**Problem details:** Pick each line containing the word "Shirt" out of the data below.

Revision comparison data:
════════════════

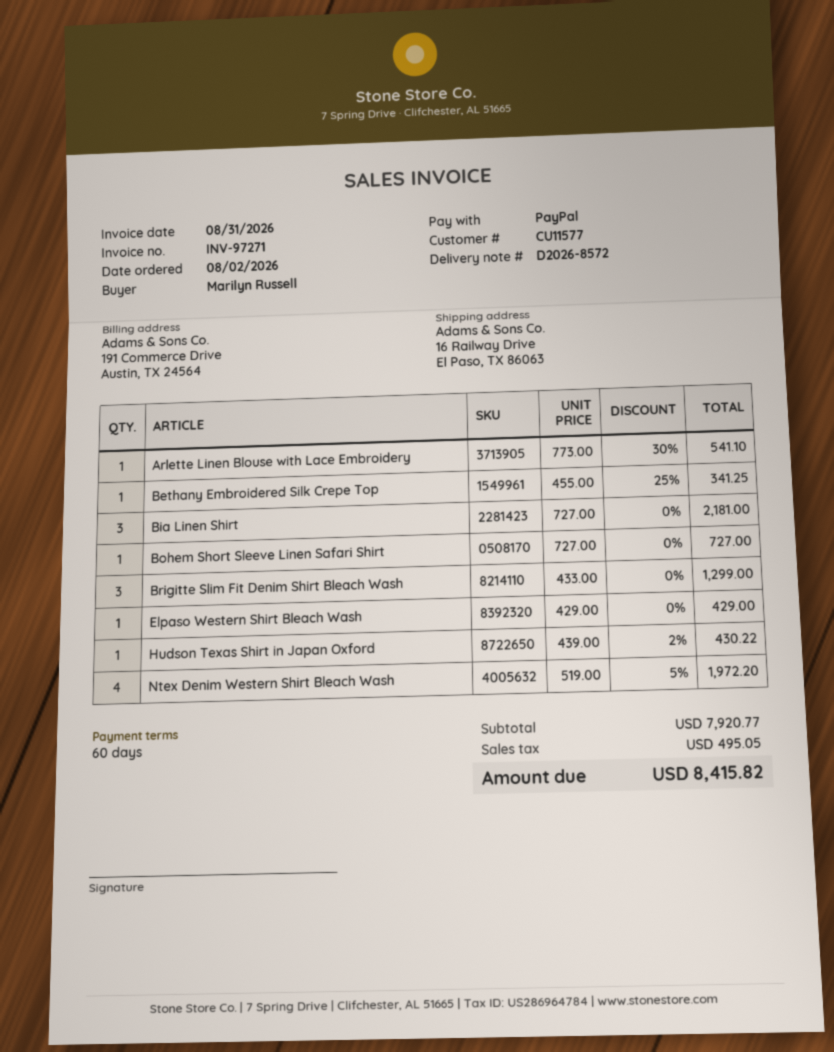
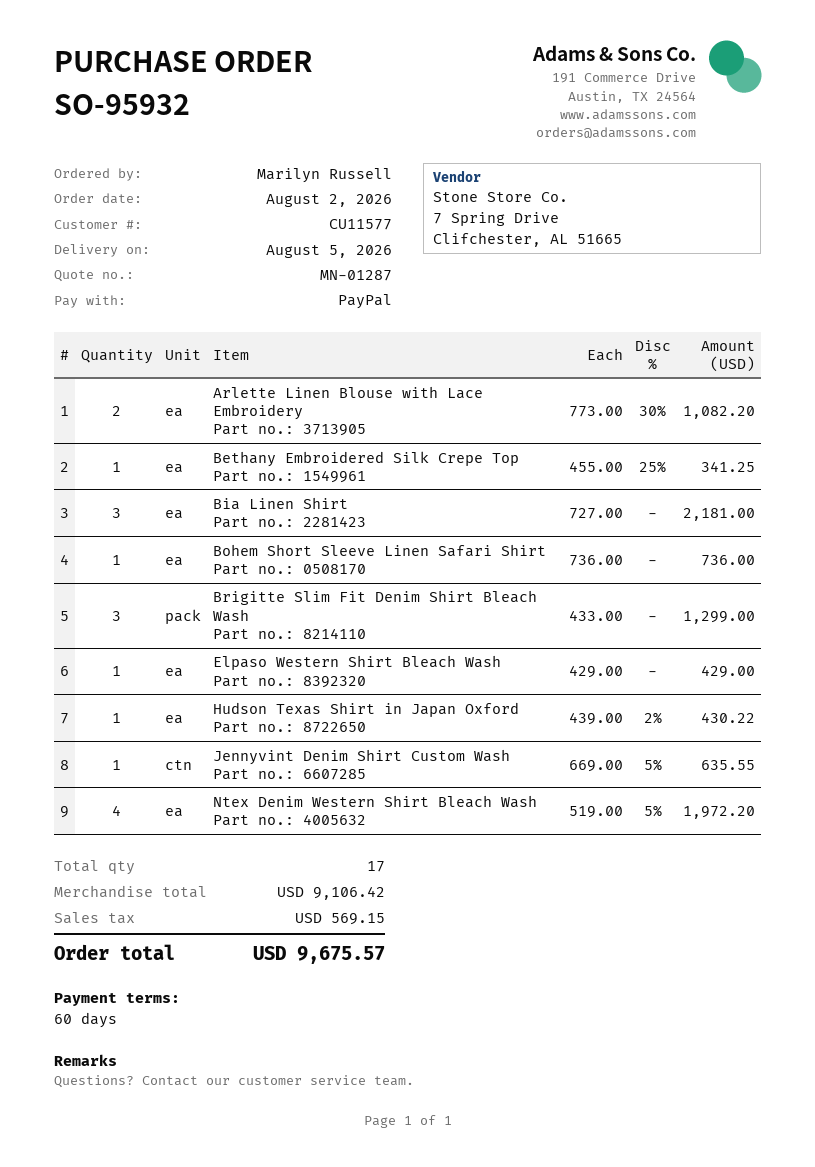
Arlette Linen Blouse with Lace Embroidery: 1 x 773.00 - 30% = 541.10 -> 2 x 773.00 - 30% = 1082.20
Bohem Short Sleeve Linen Safari Shirt: 1 x 727.00 = 727.00 -> 1 x 736.00 = 736.00
Jennyvint Denim Shirt Custom Wash: none -> 1 x 669.00 - 5% = 635.55
subtotal: 7920.77 -> 9106.42
tax: 495.05 -> 569.15
total: 8415.82 -> 9675.57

════════════════

**Solved exercise:**
Bohem Short Sleeve Linen Safari Shirt: 1 x 727.00 = 727.00 -> 1 x 736.00 = 736.00
Jennyvint Denim Shirt Custom Wash: none -> 1 x 669.00 - 5% = 635.55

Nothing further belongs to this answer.